Robin stopped in his work and swiveled in his chair to face the door, fingers folded and one eyebrow raised. "Do you really wanna know?"

Grumbling off Robin's sometimes uncanny resemblance to his former mentor, Jinx merely stepped inside and swatted the _no_ bell.

He sported a brief smirk, then returned to business. Taking another wheeled chair that seemed to have no other earthly purpose in the room, he pushed it over toward the talismans. "Have a seat."

Jinx complied.

"Am I the first person you've talked to?"

The _no_ bell.

"Am I the last?"

The _yes_ bell.

"Okay. So I can assume you've got a pretty good idea of how we all feel."

The _yes_ bell.

"Good. Now, let me make this clear, because you and I are going to have a different conversation: nothing I'm going to say in any way contradicts anything else you've heard. We care about Raven. We care about you. We're supportive—myself included. And while I can't and won't speak for anyone else, I respect what you've done in turning your life around and would bet money I'm not the only one. All that said, here's something you probably haven't heard yet tonight: Raven is dangerous."

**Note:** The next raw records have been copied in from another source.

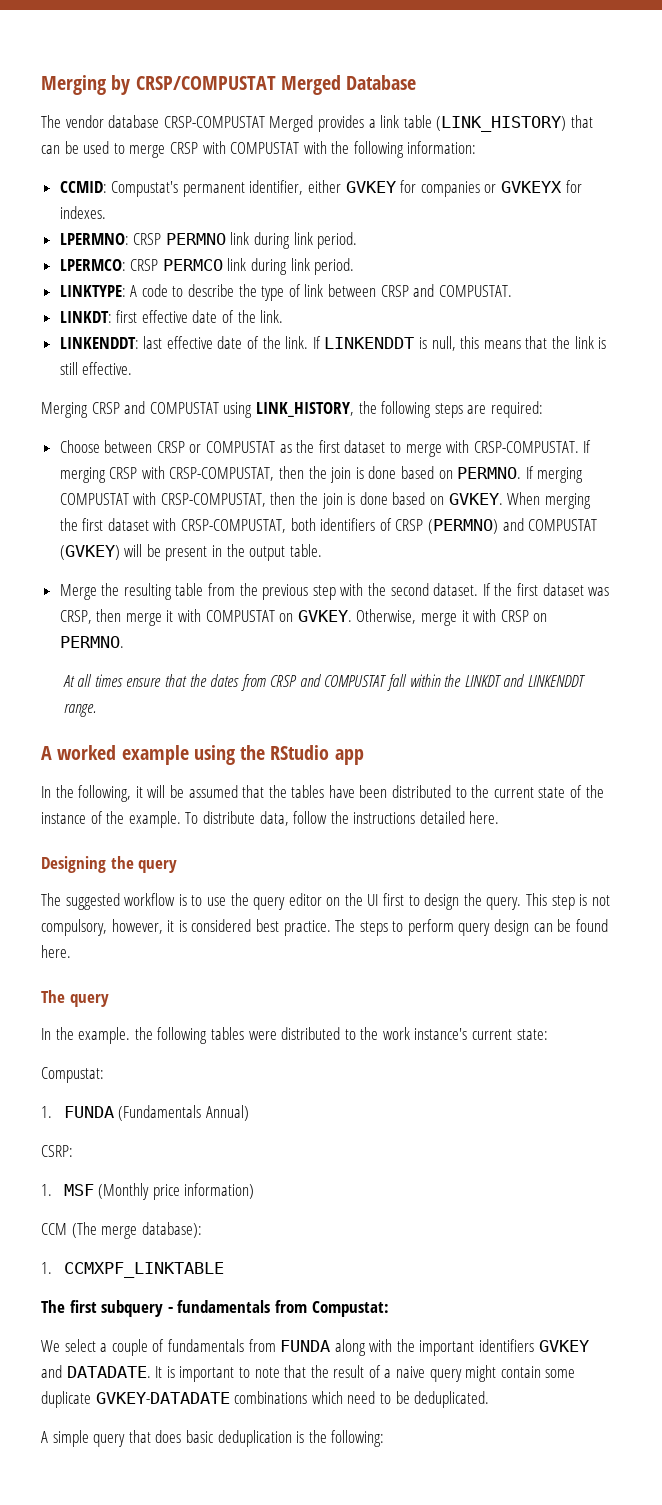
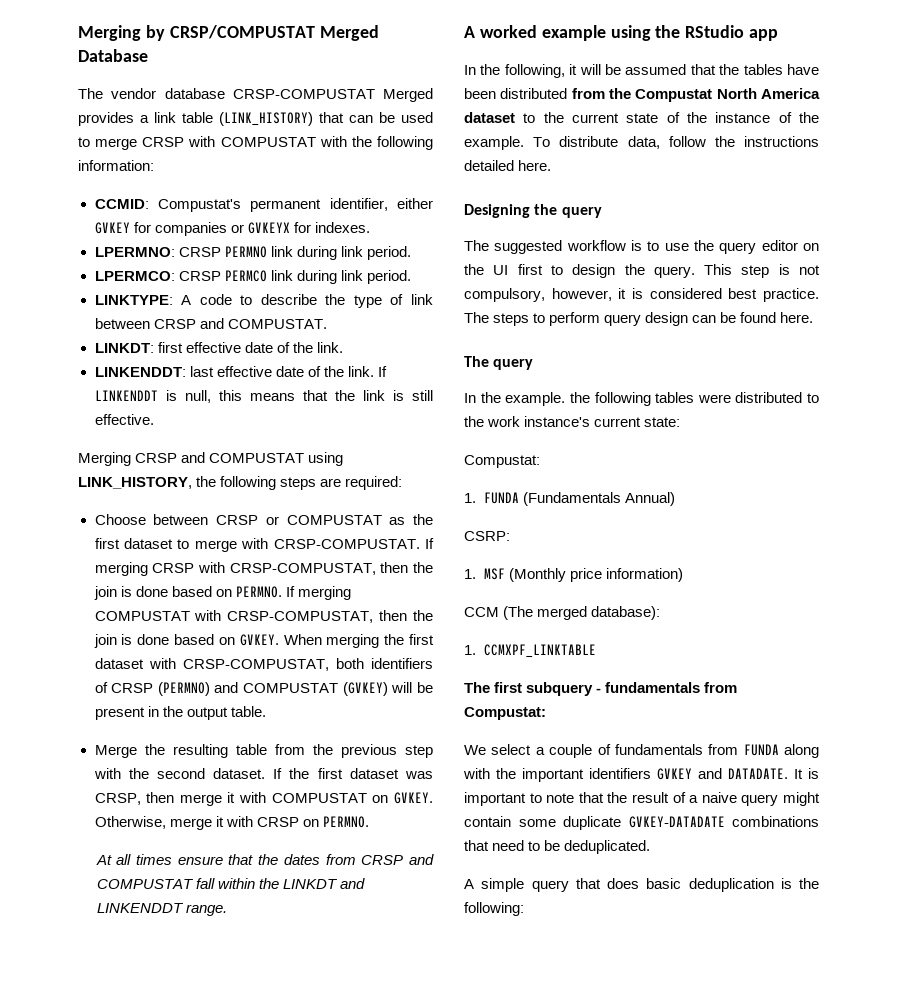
- In the following, it will be assumed that the tables have been distributed to the current state of the instance of the example.
+ In the following, it will be assumed that the tables have been distributed from the Compustat North America dataset to the current state of the instance of the example.
- CCM (The merge database):
+ CCM (The merged database):
- It is important to note that the result of a naive query might contain some duplicate GVKEY-DATADATE combinations which need to be deduplicated.
+ It is important to note that the result of a naive query might contain some duplicate GVKEY-DATADATE combinations that need to be deduplicated.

Jinx straightened up some, caught somewhere between surprised and, almost, offended.

"That's not an insult. Ask her, and she'll tell you herself. You know there's magic involved. But how much do you actually know about how Raven's powers work?"

Robin waited, and so did Jinx, unsure of how to respond to something that didn't allow for a simple _yes_ or _no_. Eventually, she settled on the best she could do and jingled the _no_ bell.

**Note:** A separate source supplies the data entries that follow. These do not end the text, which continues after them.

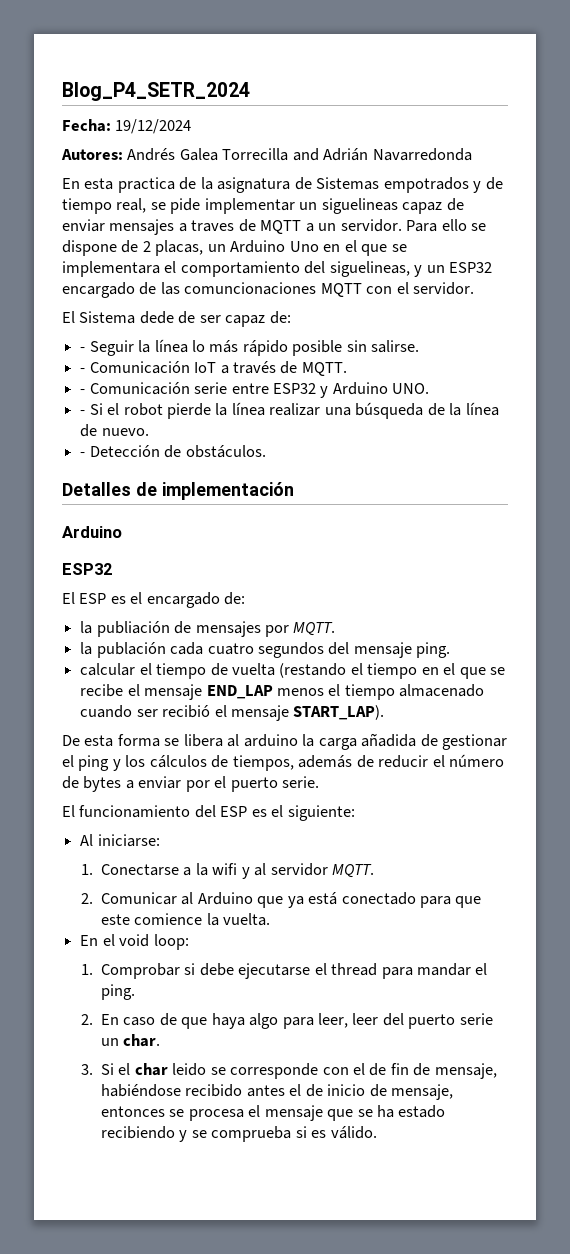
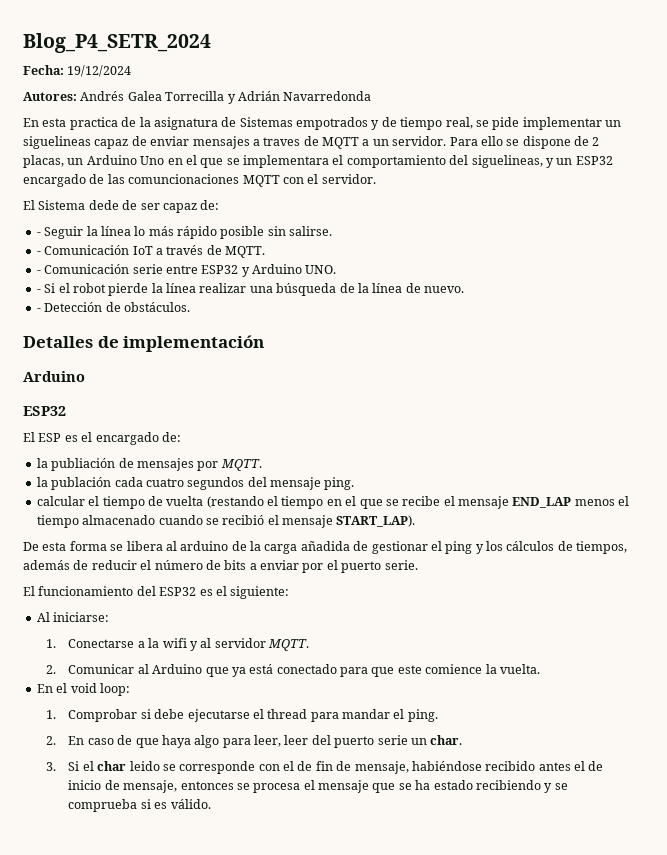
- Autores: Andrés Galea Torrecilla and Adrián Navarredonda
+ Autores: Andrés Galea Torrecilla y Adrián Navarredonda
- calcular el tiempo de vuelta (restando el tiempo en el que se recibe el mensaje END_LAP menos el tiempo almacenado cuando ser recibió el mensaje START_LAP).
+ calcular el tiempo de vuelta (restando el tiempo en el que se recibe el mensaje END_LAP menos el tiempo almacenado cuando se recibió el mensaje START_LAP).
- De esta forma se libera al arduino la carga añadida de gestionar el ping y los cálculos de tiempos, además de reducir el número de bytes a enviar por el puerto serie.
+ De esta forma se libera al arduino de la carga añadida de gestionar el ping y los cálculos de tiempos, además de reducir el número de bits a enviar por el puerto serie.
- El funcionamiento del ESP es el siguiente:
+ El funcionamiento del ESP32 es el siguiente:

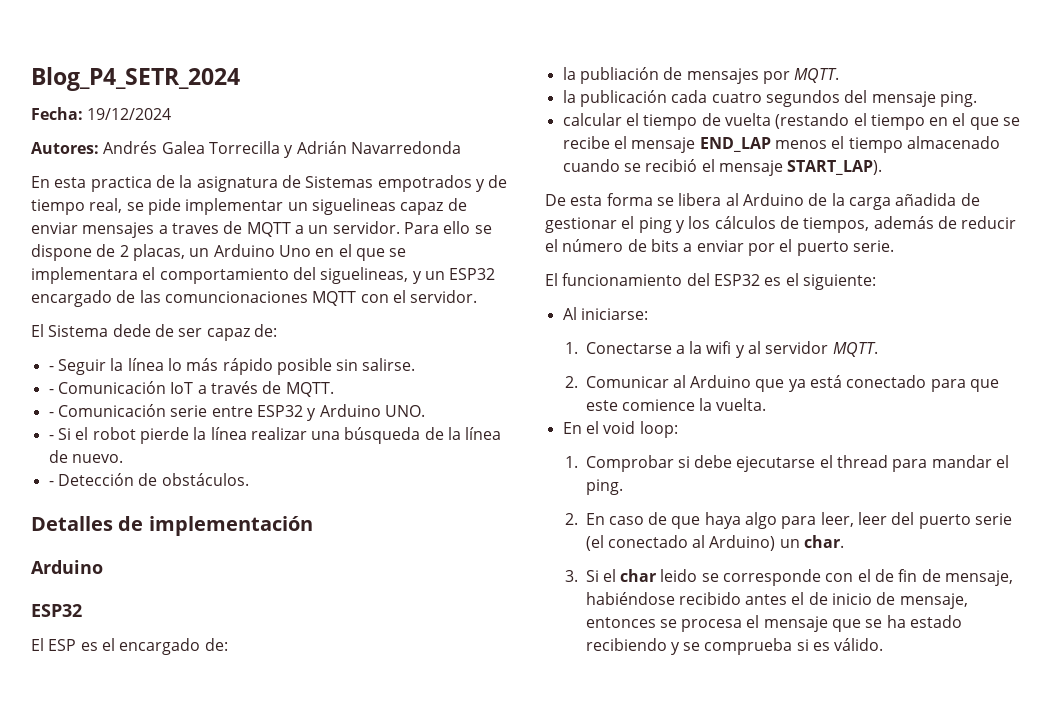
- la publación cada cuatro segundos del mensaje ping.
+ la publicación cada cuatro segundos del mensaje ping.
- De esta forma se libera al arduino de la carga añadida de gestionar el ping y los cálculos de tiempos, además de reducir el número de bits a enviar por el puerto serie.
+ De esta forma se libera al Arduino de la carga añadida de gestionar el ping y los cálculos de tiempos, además de reducir el número de bits a enviar por el puerto serie.
- 2. En caso de que haya algo para leer, leer del puerto serie un char.
+ 2. En caso de que haya algo para leer, leer del puerto serie (el conectado al Arduino) un char.

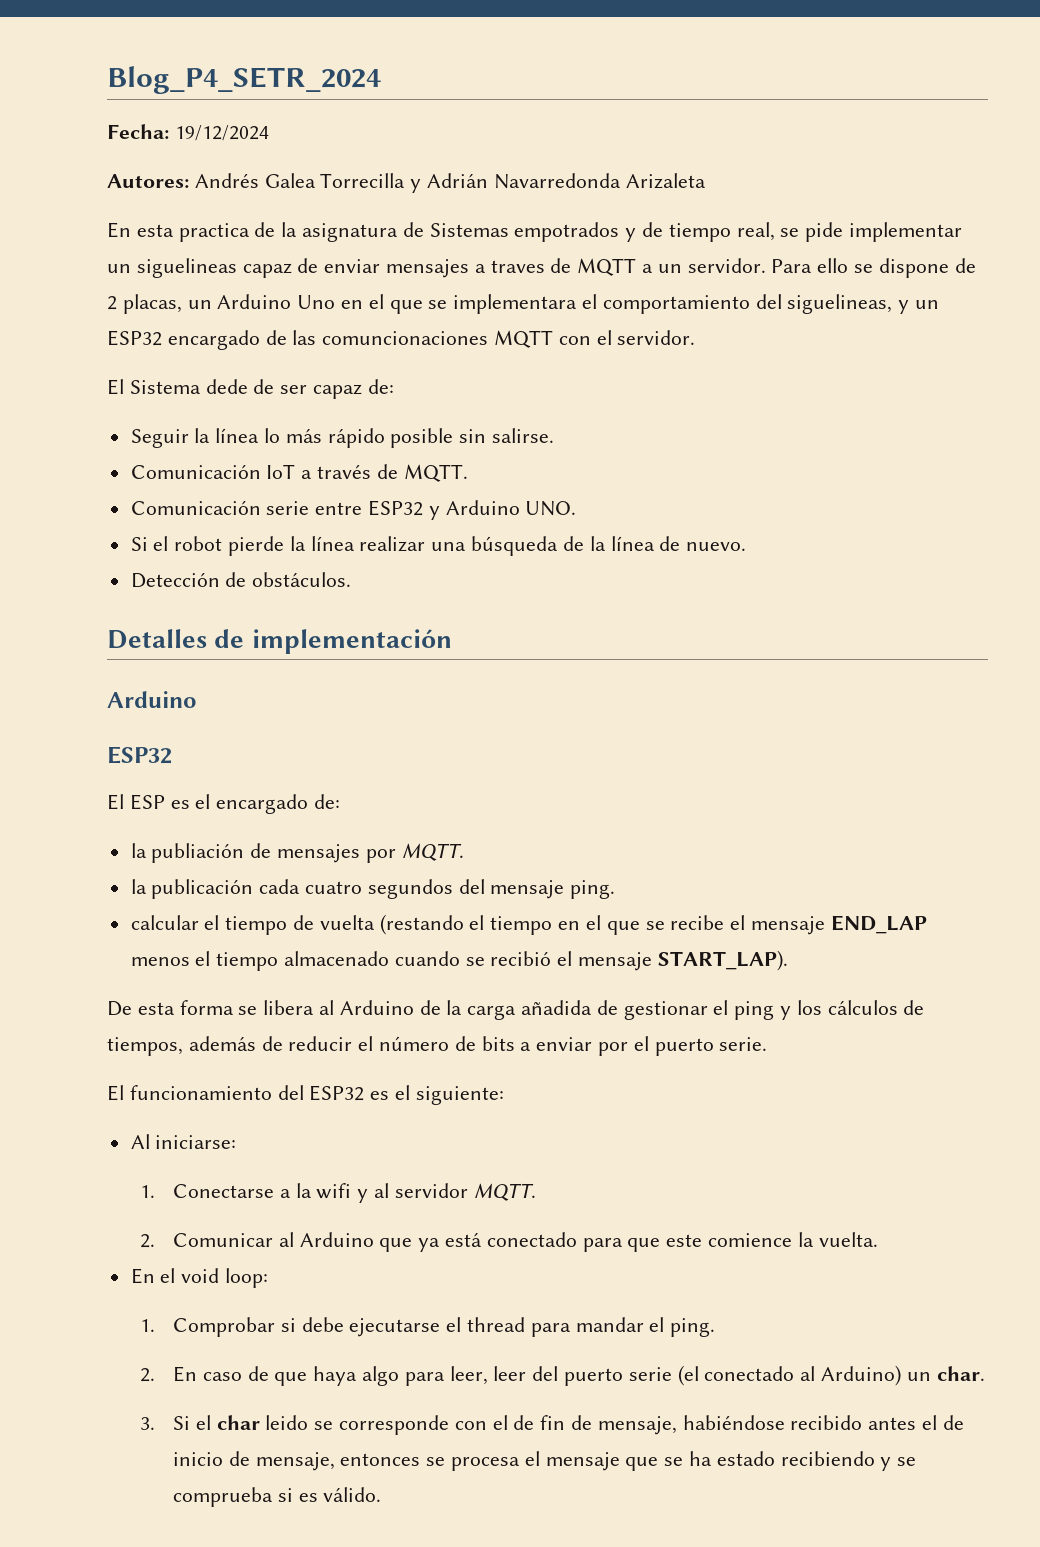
- Autores: Andrés Galea Torrecilla y Adrián Navarredonda
+ Autores: Andrés Galea Torrecilla y Adrián Navarredonda Arizaleta
- - Seguir la línea lo más rápido posible sin salirse.
+ Seguir la línea lo más rápido posible sin salirse.
- - Comunicación IoT a través de MQTT.
+ Comunicación IoT a través de MQTT.
- - Comunicación serie entre ESP32 y Arduino UNO.
+ Comunicación serie entre ESP32 y Arduino UNO.
- - Si el robot pierde la línea realizar una búsqueda de la línea de nuevo.
+ Si el robot pierde la línea realizar una búsqueda de la línea de nuevo.
- - Detección de obstáculos.
+ Detección de obstáculos.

Robin picked right back up again, as though he had anticipated she would stumble over the response and had been ready for it. "Raven's powers are driven by her emotions, but it's more complicated than that."

Jinx rolled her eyes at the word that seemed to follow Raven like an aura: _complicated_.

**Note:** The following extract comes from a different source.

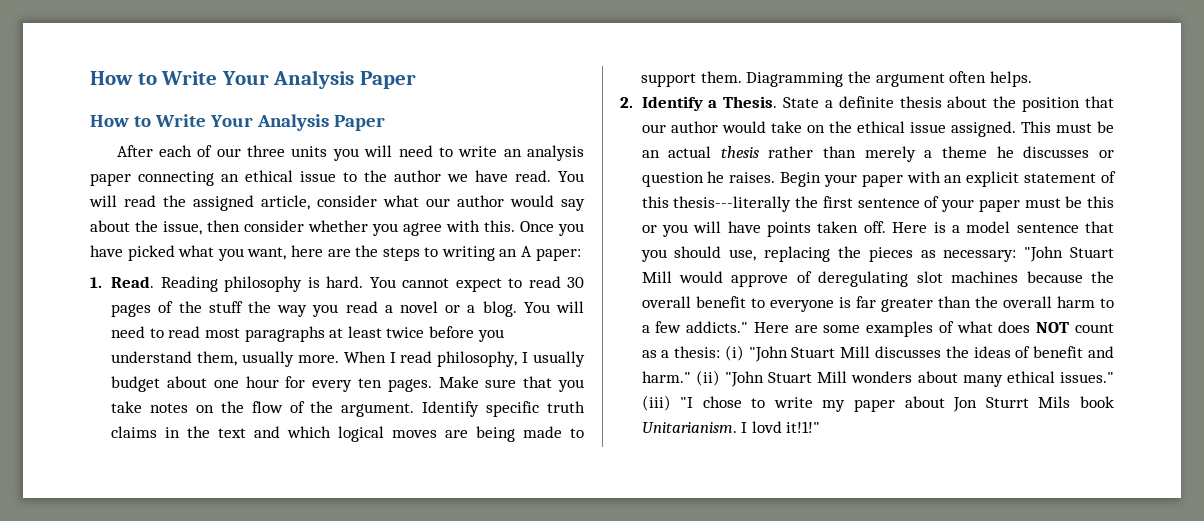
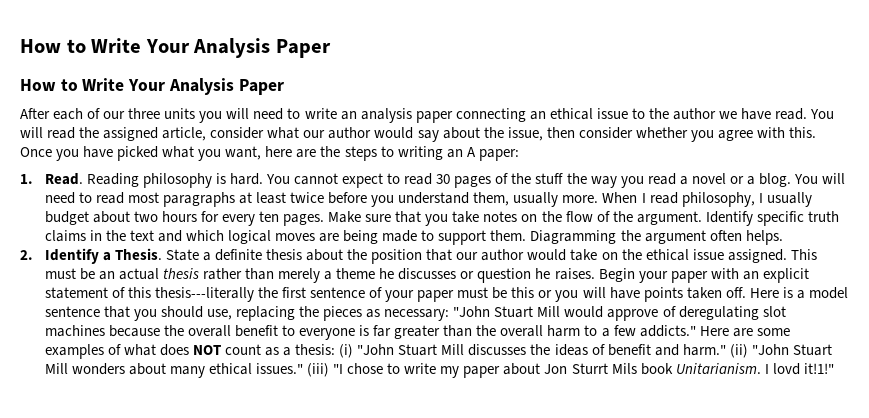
- When I read philosophy, I usually budget about one hour for every ten pages.
+ When I read philosophy, I usually budget about two hours for every ten pages.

"People like Starfire have abilities that are _connected_ to their emotions. If she wants strength, she feels one thing. If she wants starbolts, she feels something else. Flight, something else. Each ability tied to a different emotion. Raven's powers are _driven_ by hers. Think. Has there ever been a time when she asked you to do something, or to stop doing it, that didn't quite seem to make sense?"

Raven's face appeared in Jinx's memory, looking up at her from below, flushed and saying they needed to stop.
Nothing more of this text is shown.